* WHAT YOU ARE ASKED TO DO: With the pictures omitted, please transcribe exactly the lines beginning at the one that contains "20:00: none -> 540" and ending with the last line of the records below.
== SOURCE INFORMATION
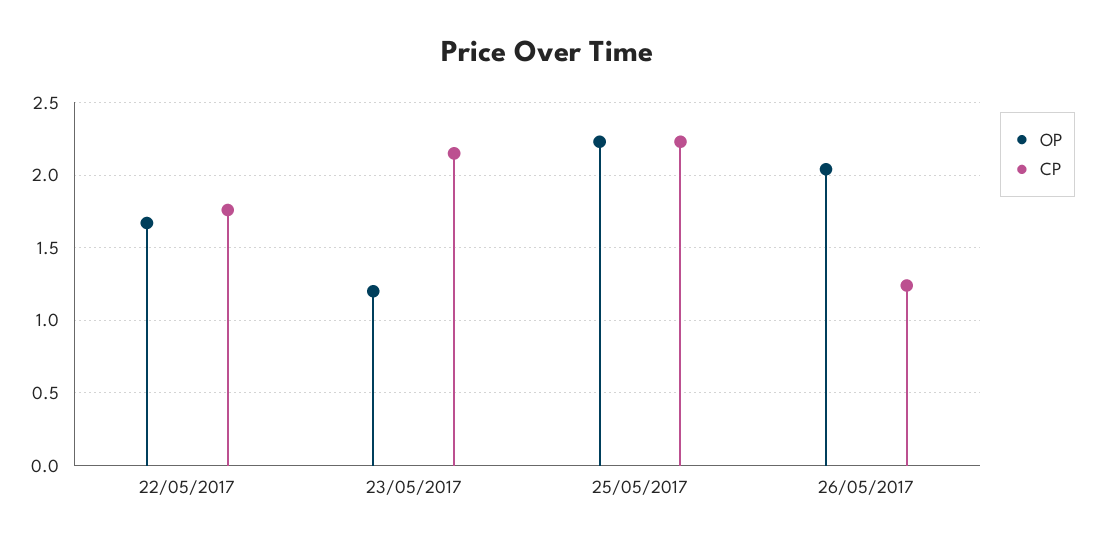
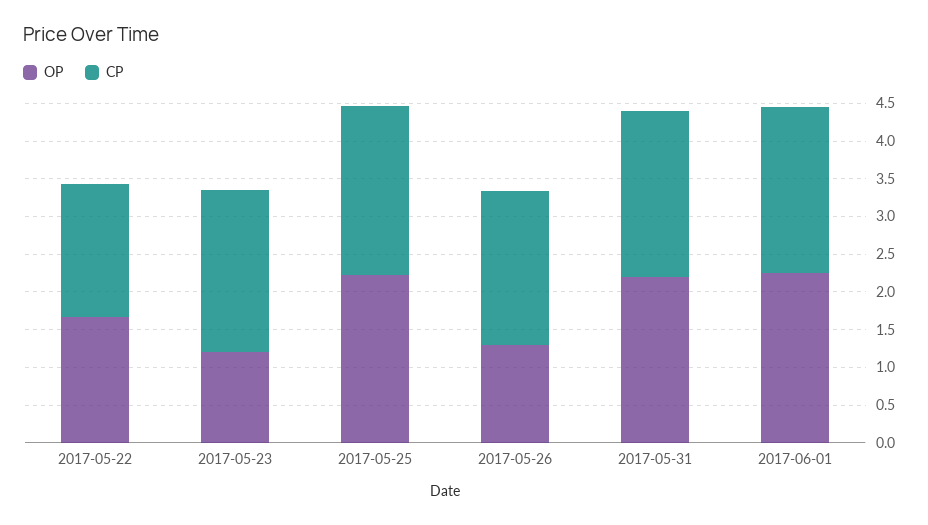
OP, 26/05/2017: 2.05 -> 1.25
CP, 26/05/2017: 1.25 -> 2
OP, 2017-05-31: none -> 2.25
CP, 2017-05-31: none -> 2.25
OP, 2017-06-01: none -> 2.25
CP, 2017-06-01: none -> 2.25

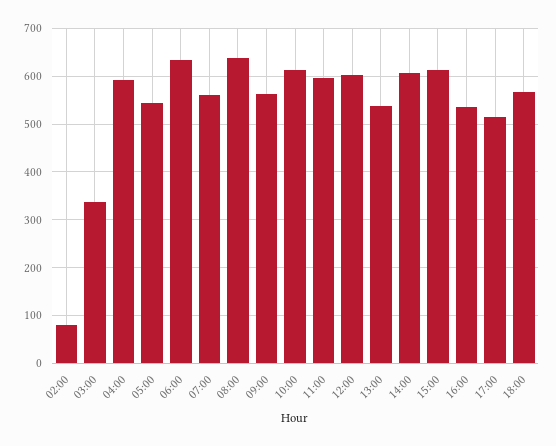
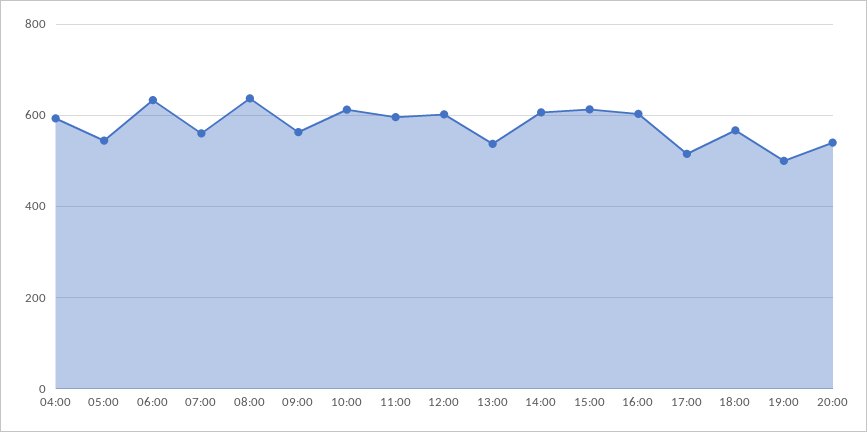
02:00: 80 -> none
03:00: 340 -> none
16:00: 540 -> 600
19:00: none -> 500
20:00: none -> 540

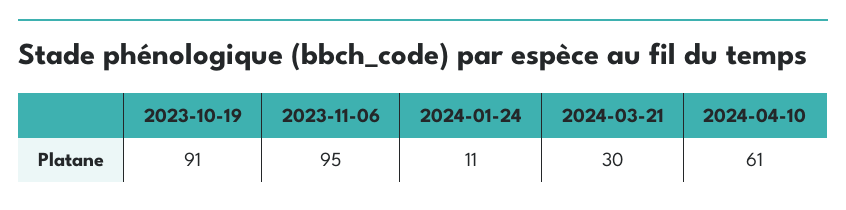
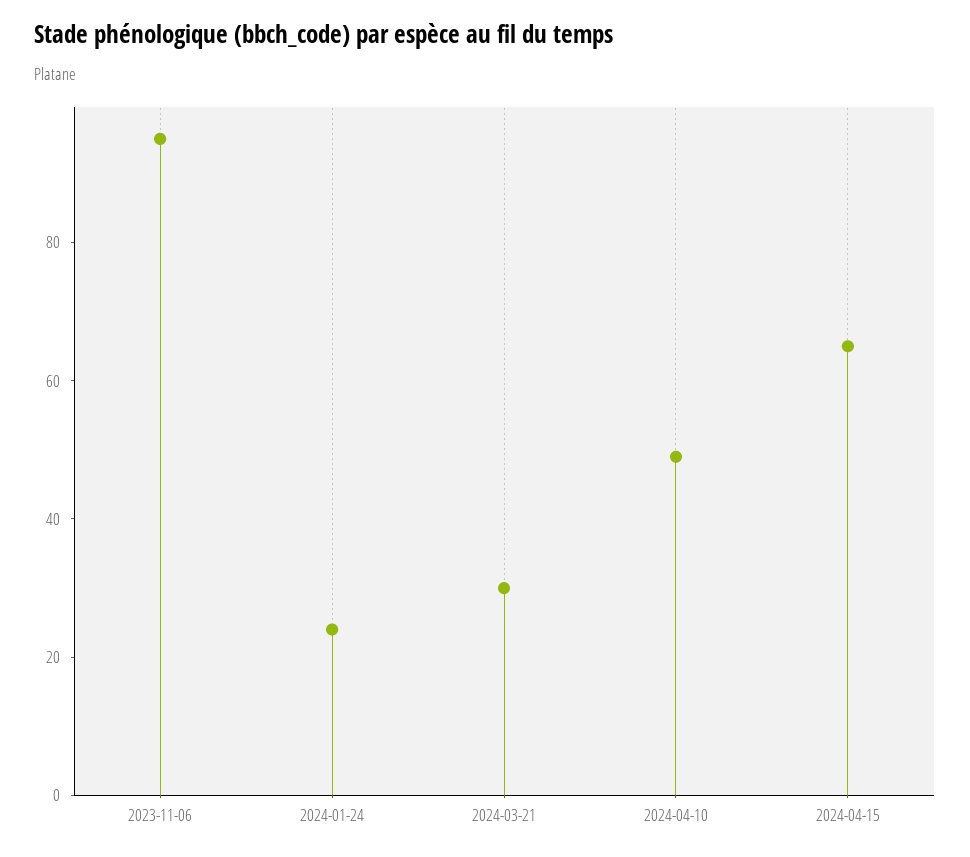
2023-10-19: 91 -> none
2024-01-24: 11 -> 25
2024-04-10: 61 -> 50
2024-04-15: none -> 65

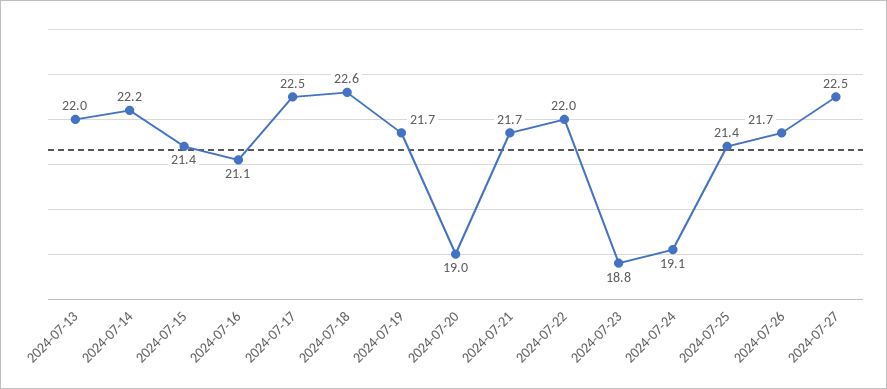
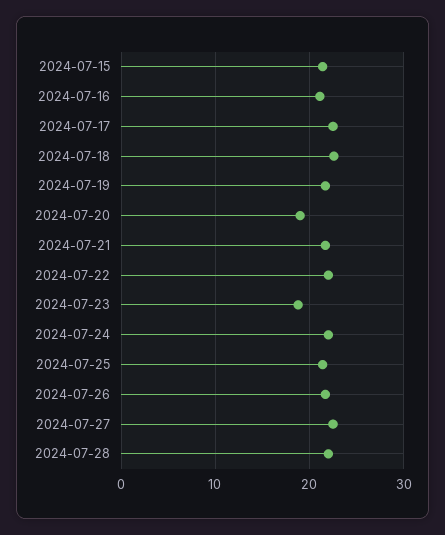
2024-07-13: 22 -> none
2024-07-14: 22.2 -> none
2024-07-24: 19.1 -> 22
2024-07-28: none -> 22

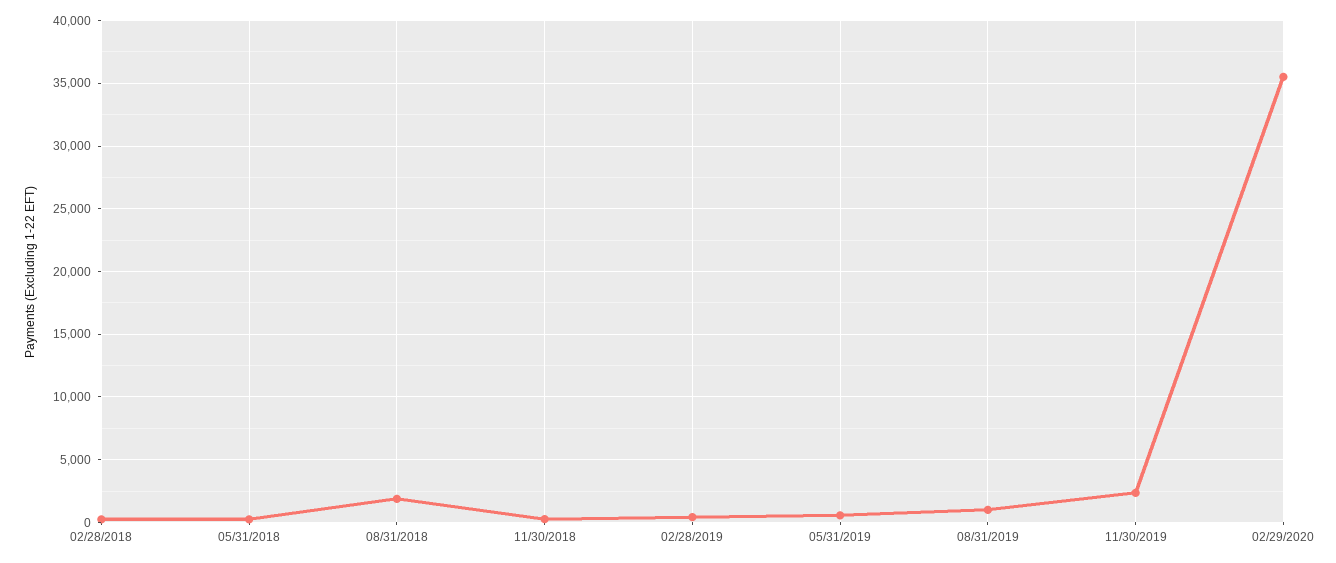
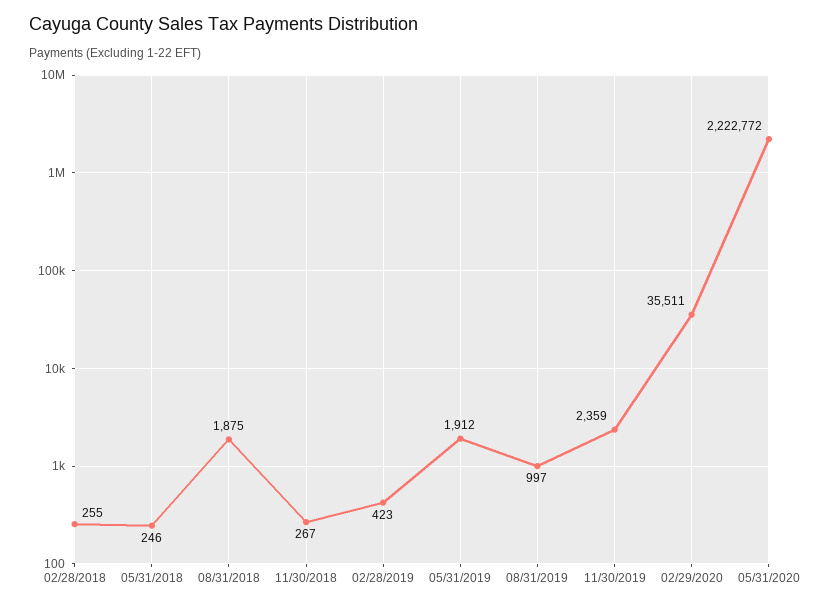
05/31/2019: 500 -> 1912
05/31/2020: none -> 2222772

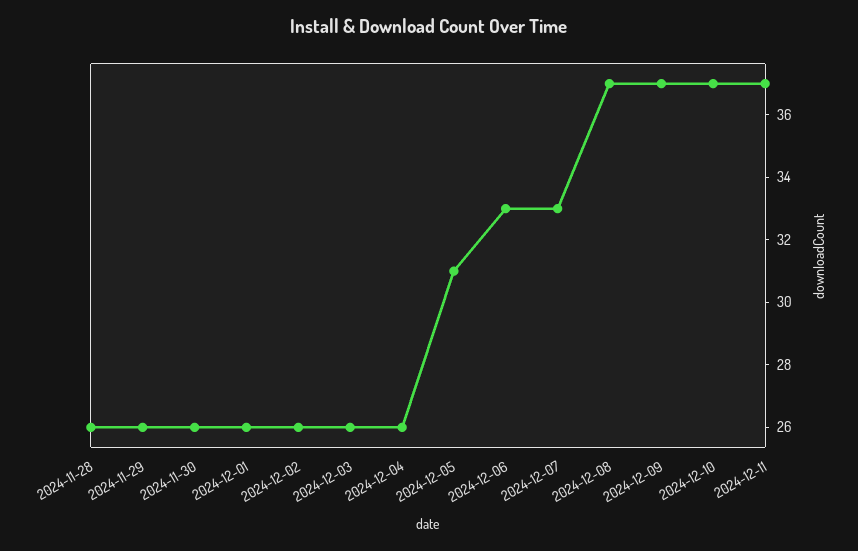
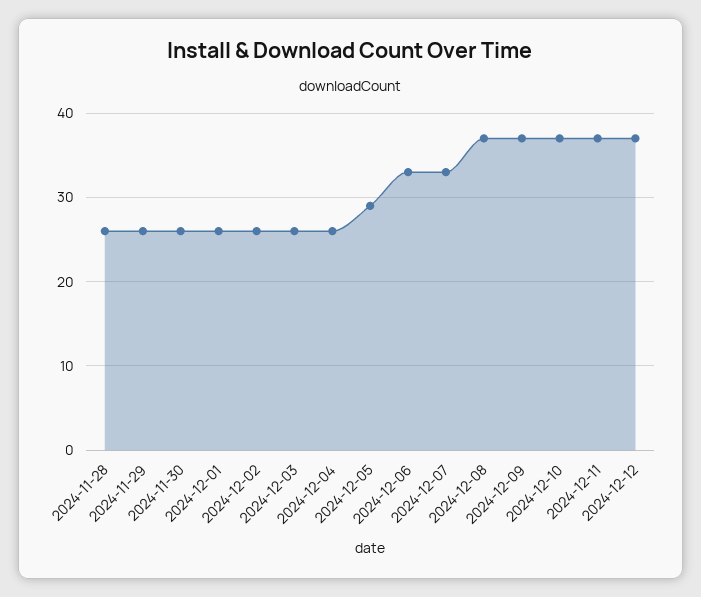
2024-12-05: 31 -> 29
2024-12-12: none -> 37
====
* YOUR RESPONSE:
20:00: none -> 540

2023-10-19: 91 -> none
2024-01-24: 11 -> 25
2024-04-10: 61 -> 50
2024-04-15: none -> 65

2024-07-13: 22 -> none
2024-07-14: 22.2 -> none
2024-07-24: 19.1 -> 22
2024-07-28: none -> 22

05/31/2019: 500 -> 1912
05/31/2020: none -> 2222772

2024-12-05: 31 -> 29
2024-12-12: none -> 37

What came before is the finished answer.